Test concentrations with justification for top dose:
duplicate plates for each of six different concentrations. However concentrations not stated for the
strains which gave negative results.
Vehicle / solvent:
phosphate buffer
Controls
Negative solvent / vehicle controls:
yes
Remarks:
phosphate buffer was used as solvent
Details on test system and experimental conditions:
DURATION
- Preincubation period: 20 min at 37°C before plating
- Duplicate plates were used for each of six different concentrations of the sample
- Exposure duration: 2 days at 37°C.
- Number of revertant (his+) colonies was scored.
- Result was found positive if number of colonies was twice the number in the control/solvent control.

Results and discussion

Remarks on result:
other: Positive response in 2 out of 6 tested strains: 291/plate at 1.0 mg/plate in TA100 with S-9 mix; 598/plate in TA2637 at 10.0 mg/plate with S-9 mix; 601/plate at 2.0 mg/plate in TA2637 without S-9 mix.

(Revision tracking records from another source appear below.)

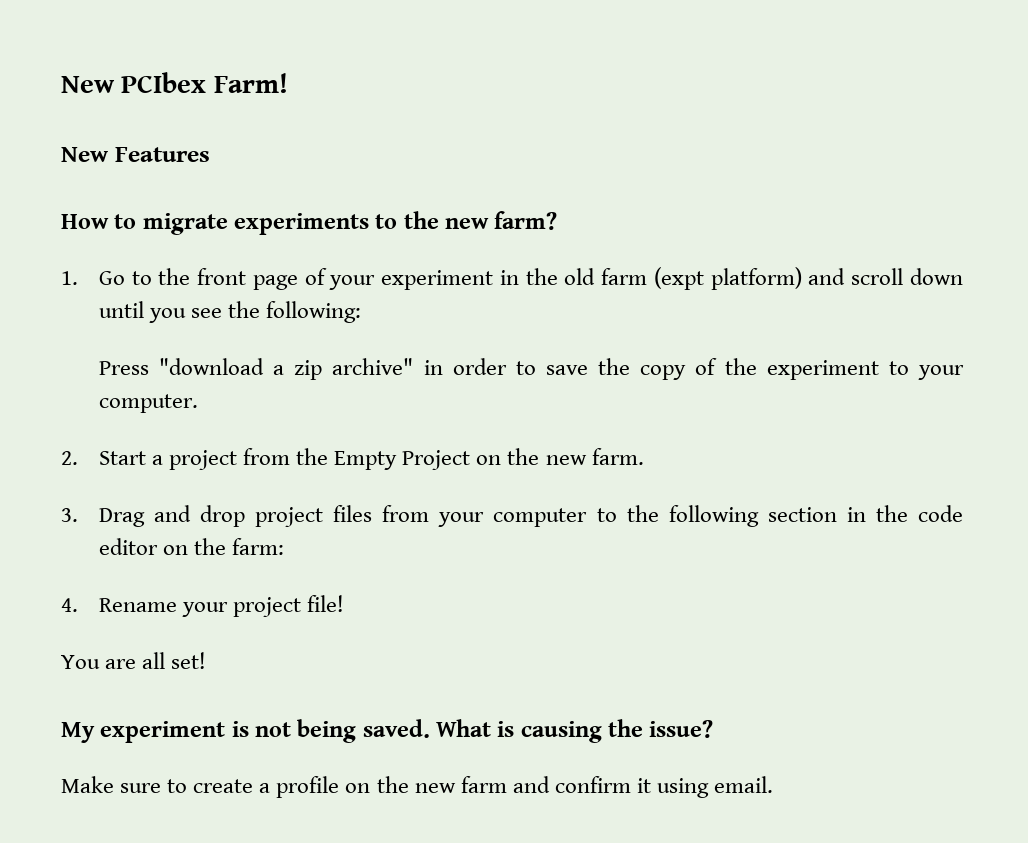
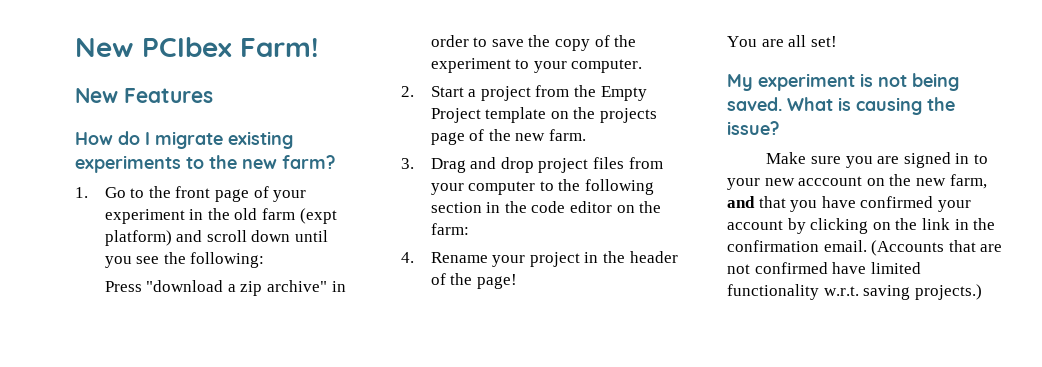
- How to migrate experiments to the new farm?
+ How do I migrate existing experiments to the new farm?
- 2. Start a project from the Empty Project on the new farm.
+ 2. Start a project from the Empty Project template on the projects page of the new farm.
- 4. Rename your project file!
+ 4. Rename your project in the header of the page!
- Make sure to create a profile on the new farm and confirm it using email.
+ Make sure you are signed in to your new acccount on the new farm, and that you have confirmed your account by clicking on the link in the confirmation email. (Accounts that are not confirmed have limited functionality w.r.t. saving projects.)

Applicant's summary and conclusion

Conclusions:
L-Cystein monohydrochloride was tested in the Salmonella/microsome test (Ames-test) with 5 strains, TA92, TA1535, TA 100, TA 1537, Ta 98, TA 94 and TA 2637, up to concentrations of 20 mg per plate. L-Cystein was assessed positive.
L-Cysteine monohydrochloride was assessed as positive in the Ames test.
Executive summary:

L-Cysteine monohydrochloride was tested in the Salmonella/microsome test (Ames-test) with 5 strains, TA92, TA1535, TA 100, TA 1537, Ta 98, TA 94 and TA 2637, up to concentrations of 20 mg per plate.
L-Cysteine monohydrochloride induced 401 revertants (110 in controls) at 10.0 mg/plate in TA 100 with S-9 mix, and induced 613 revertants (15 in control) at 10.0 mg/plate and 616 revertants (15 in control) at 2.0 mg/plate in TA 2637 with and without S-9 mix respectively.
L-Cysteine monohydrochloride was assessed as positive under the conditions of this Ames test.